# [WHAT THE TASK ASKS]
Would you copy out each line of the records below that includes the word "VERYEASY"?

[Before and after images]

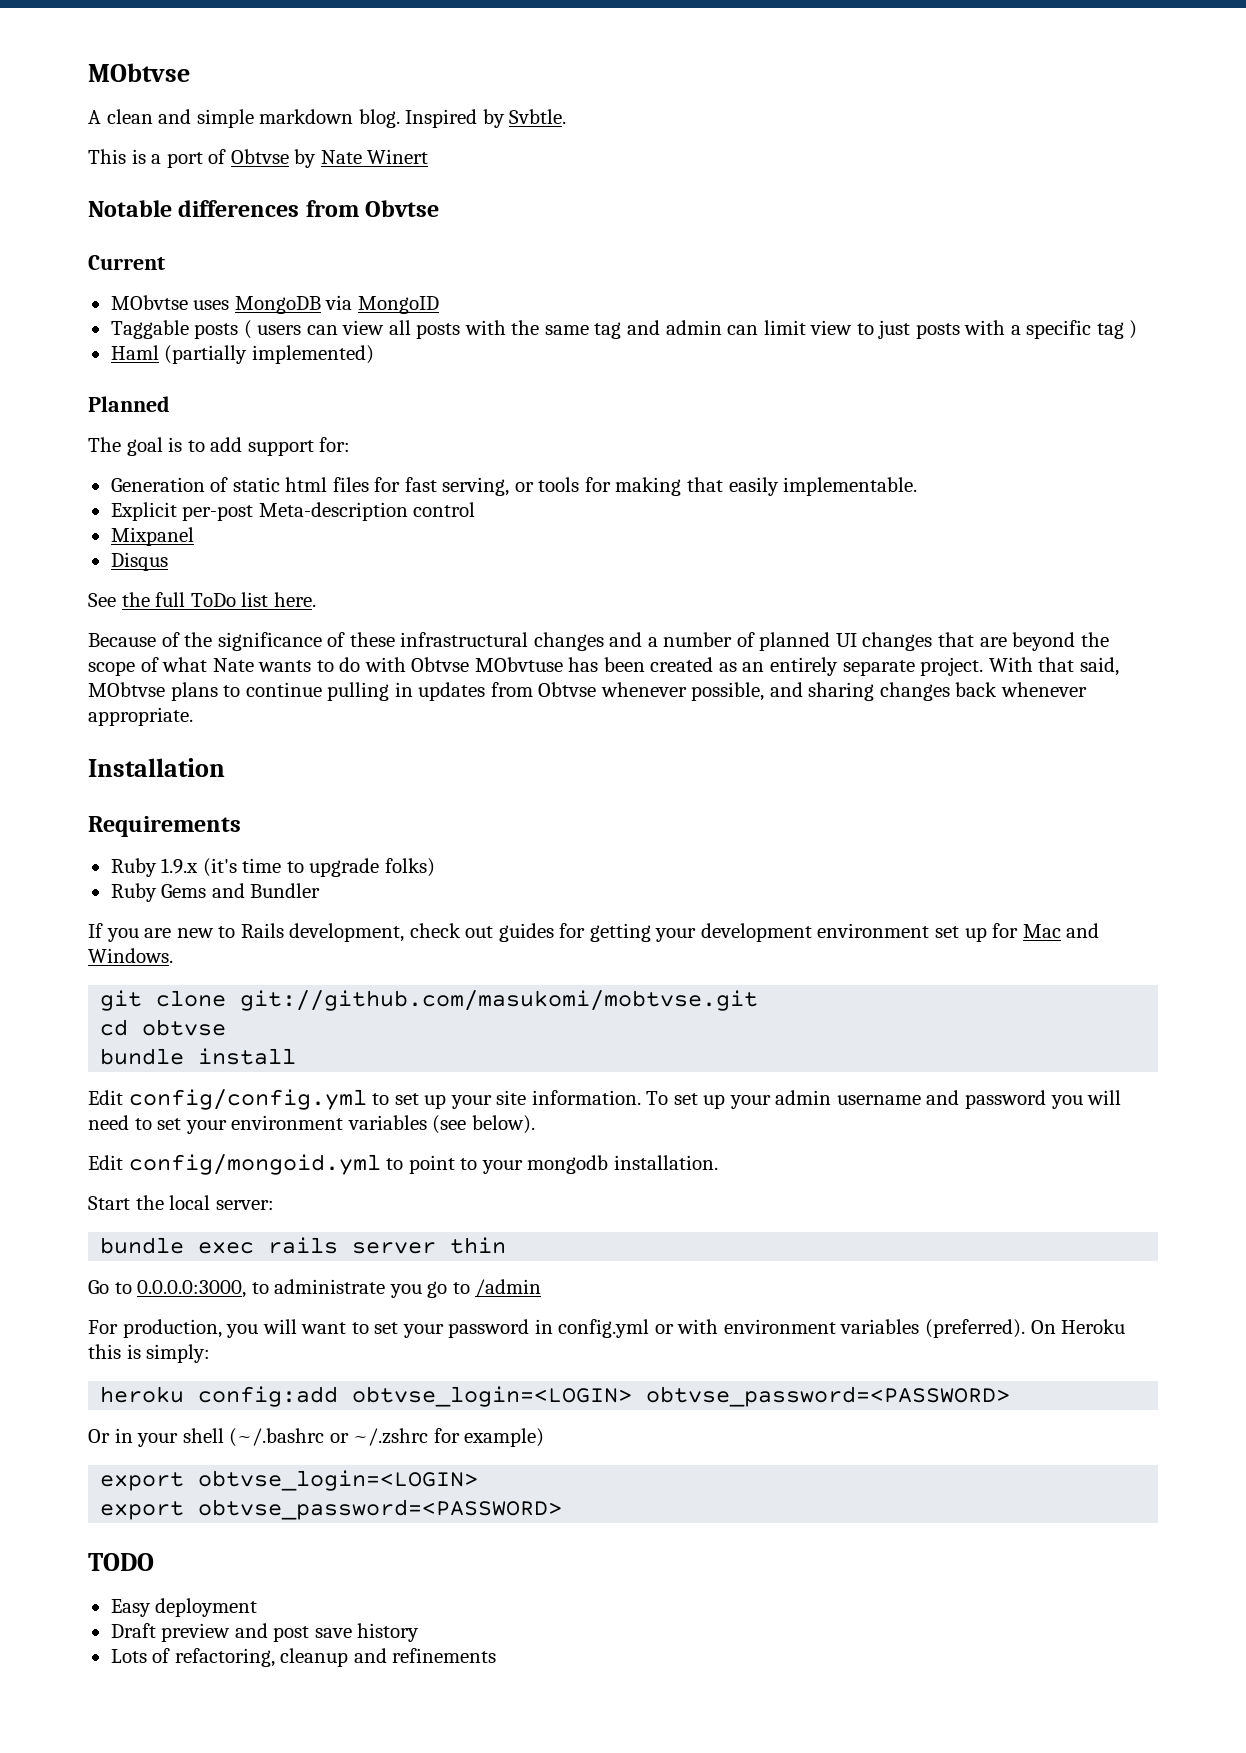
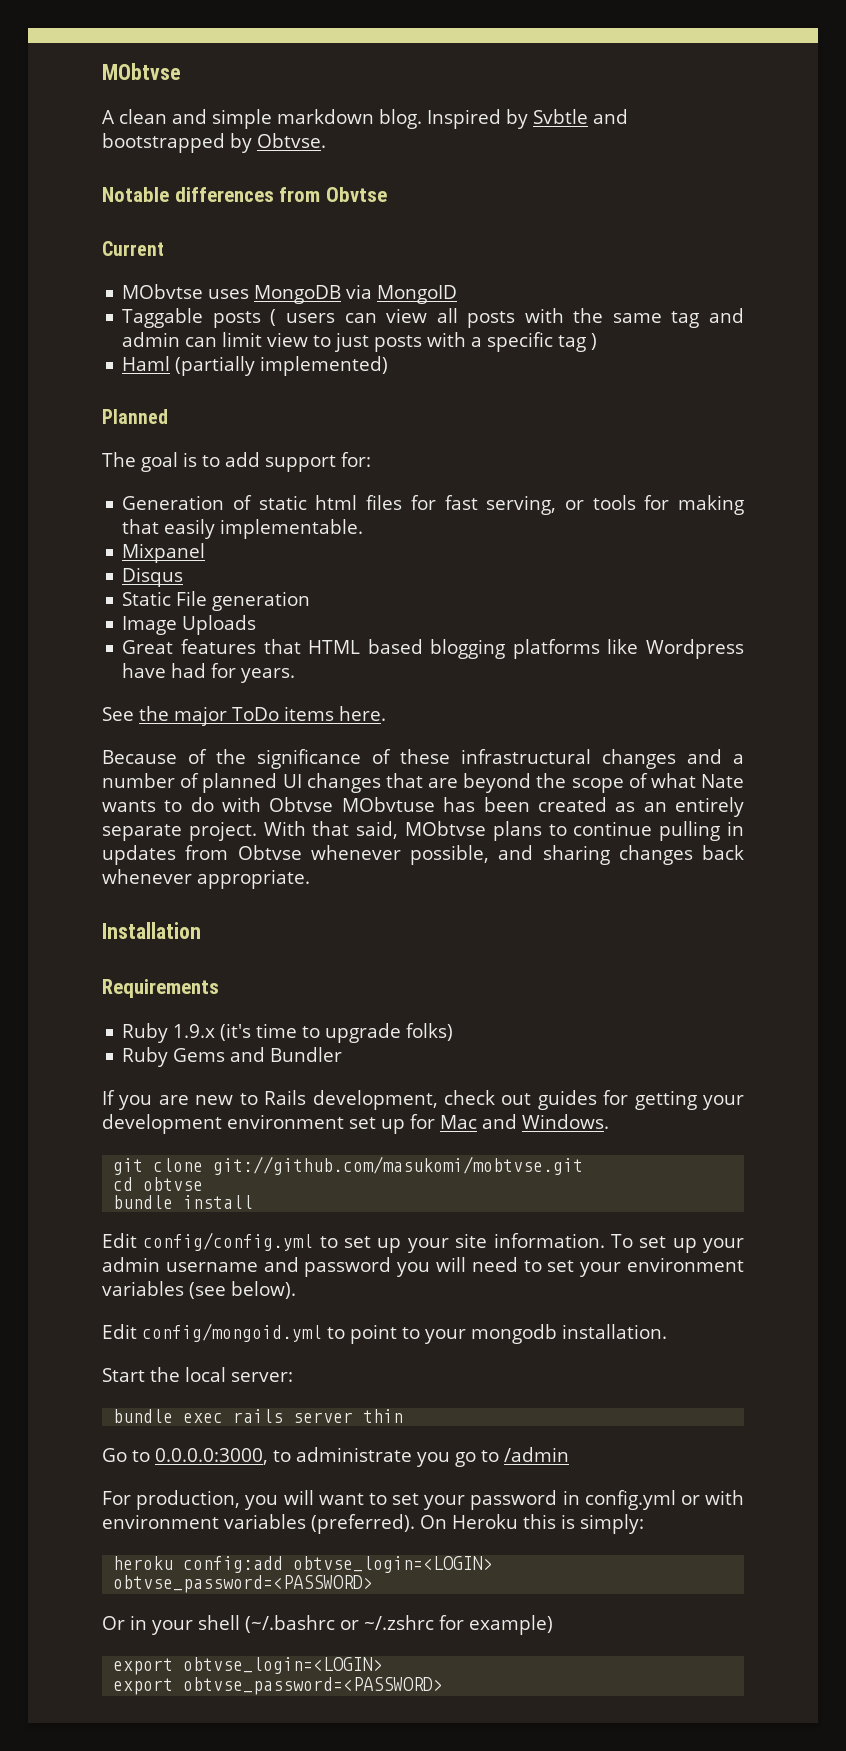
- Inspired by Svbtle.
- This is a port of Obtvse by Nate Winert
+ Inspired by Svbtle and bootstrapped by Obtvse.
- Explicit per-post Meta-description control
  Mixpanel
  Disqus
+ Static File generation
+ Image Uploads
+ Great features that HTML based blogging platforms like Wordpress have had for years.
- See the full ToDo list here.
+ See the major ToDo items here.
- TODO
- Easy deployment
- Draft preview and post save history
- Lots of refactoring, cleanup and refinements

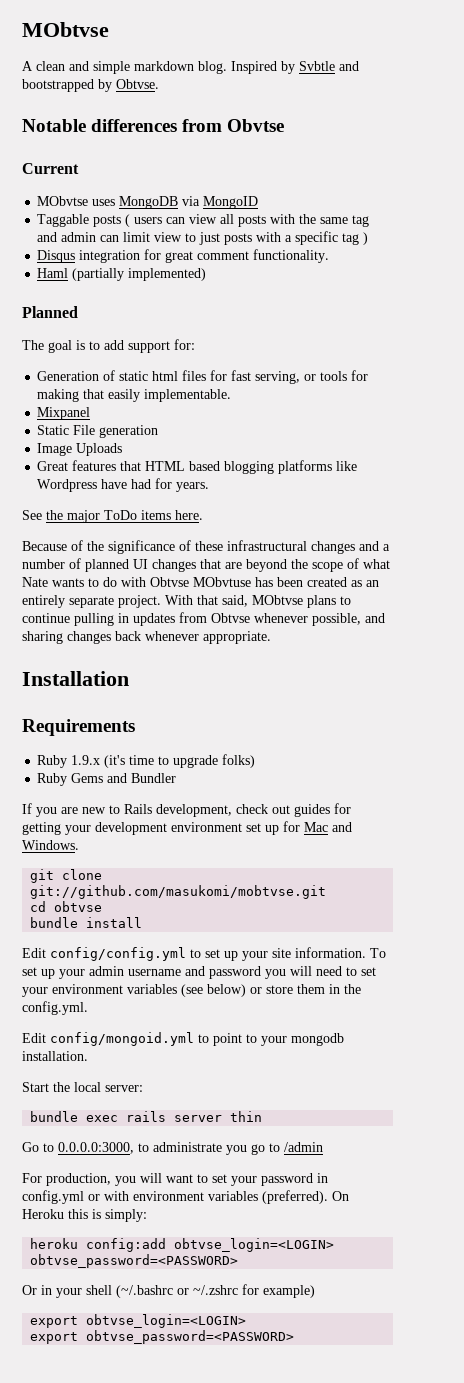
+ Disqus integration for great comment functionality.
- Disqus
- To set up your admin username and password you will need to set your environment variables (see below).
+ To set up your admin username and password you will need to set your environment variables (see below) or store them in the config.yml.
--
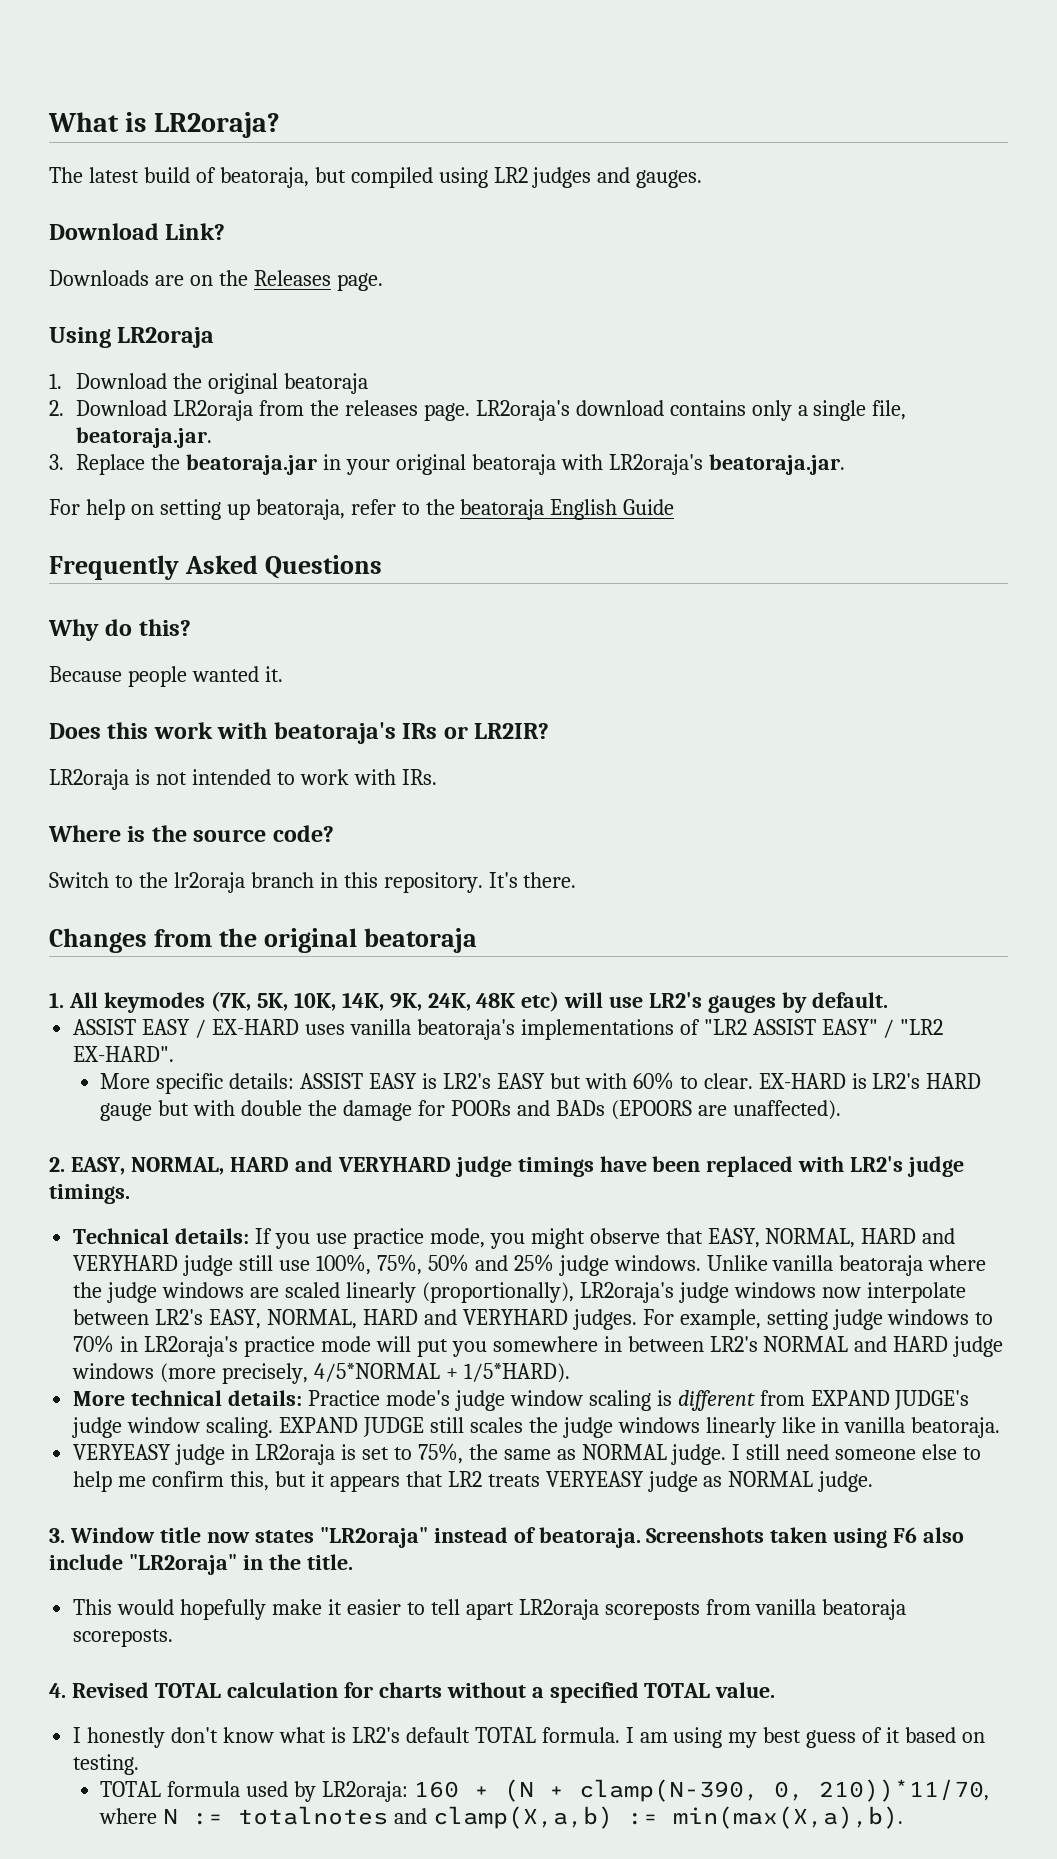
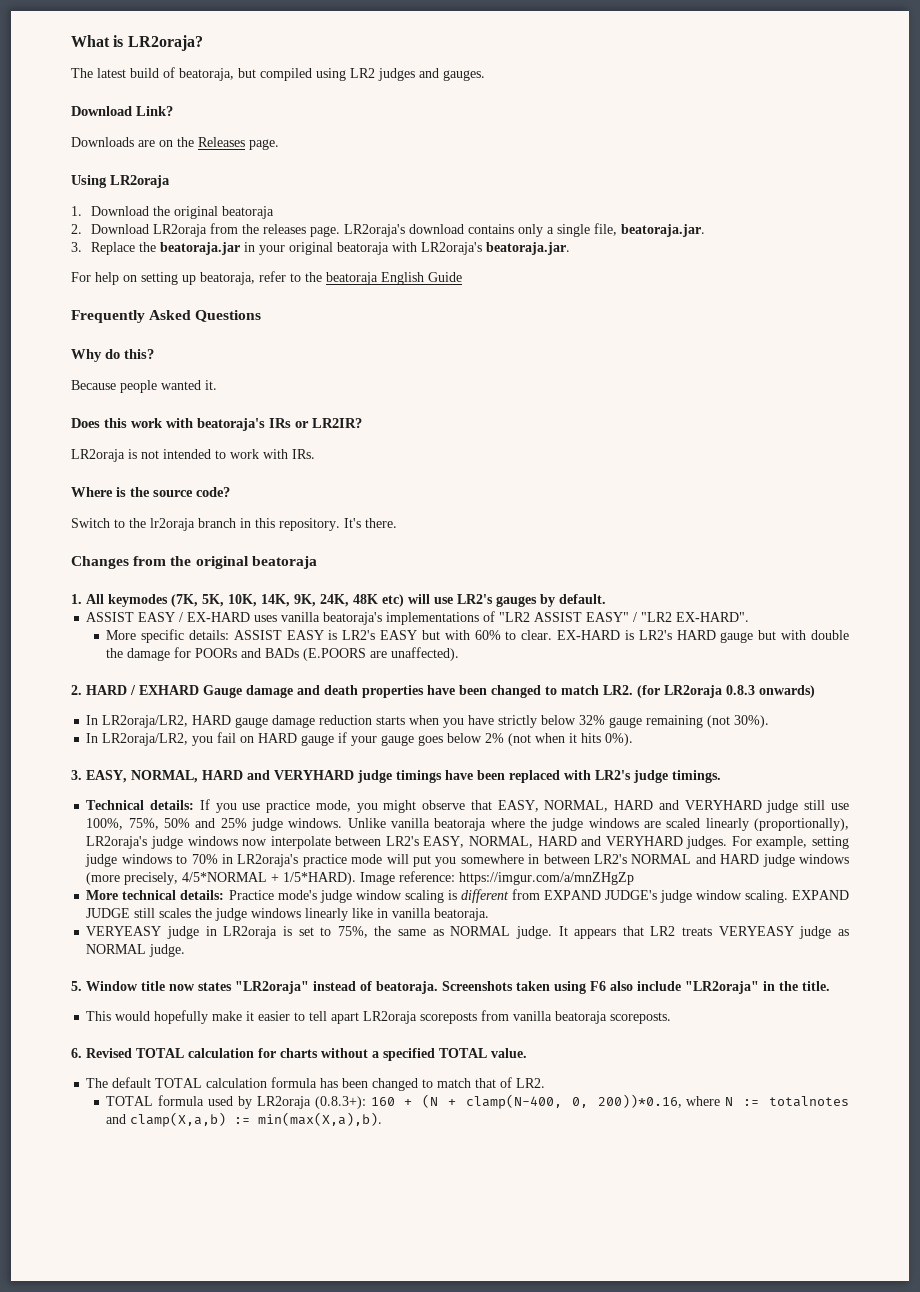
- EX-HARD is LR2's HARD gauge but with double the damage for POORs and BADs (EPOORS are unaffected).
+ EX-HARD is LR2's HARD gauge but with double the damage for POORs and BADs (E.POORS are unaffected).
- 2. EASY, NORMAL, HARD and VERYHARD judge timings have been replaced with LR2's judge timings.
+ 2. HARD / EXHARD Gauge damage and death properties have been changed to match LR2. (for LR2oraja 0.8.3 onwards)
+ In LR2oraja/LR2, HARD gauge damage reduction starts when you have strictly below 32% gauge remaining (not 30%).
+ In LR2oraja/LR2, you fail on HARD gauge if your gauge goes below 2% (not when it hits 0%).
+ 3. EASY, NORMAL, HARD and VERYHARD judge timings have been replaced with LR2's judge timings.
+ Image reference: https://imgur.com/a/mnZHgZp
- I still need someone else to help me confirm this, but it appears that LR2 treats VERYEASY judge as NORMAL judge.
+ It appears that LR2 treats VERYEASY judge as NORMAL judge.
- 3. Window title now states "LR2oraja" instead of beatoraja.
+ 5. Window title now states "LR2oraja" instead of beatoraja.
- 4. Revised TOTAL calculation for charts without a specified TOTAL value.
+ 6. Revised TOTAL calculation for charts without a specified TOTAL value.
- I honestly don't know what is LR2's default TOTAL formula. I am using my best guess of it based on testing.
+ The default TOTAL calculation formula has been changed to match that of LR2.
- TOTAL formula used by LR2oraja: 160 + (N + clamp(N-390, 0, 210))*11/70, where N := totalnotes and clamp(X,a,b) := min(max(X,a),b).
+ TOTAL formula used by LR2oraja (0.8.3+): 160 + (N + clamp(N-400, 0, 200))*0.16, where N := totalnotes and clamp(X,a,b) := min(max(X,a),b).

# [SOLUTION]
- I still need someone else to help me confirm this, but it appears that LR2 treats VERYEASY judge as NORMAL judge.
+ It appears that LR2 treats VERYEASY judge as NORMAL judge.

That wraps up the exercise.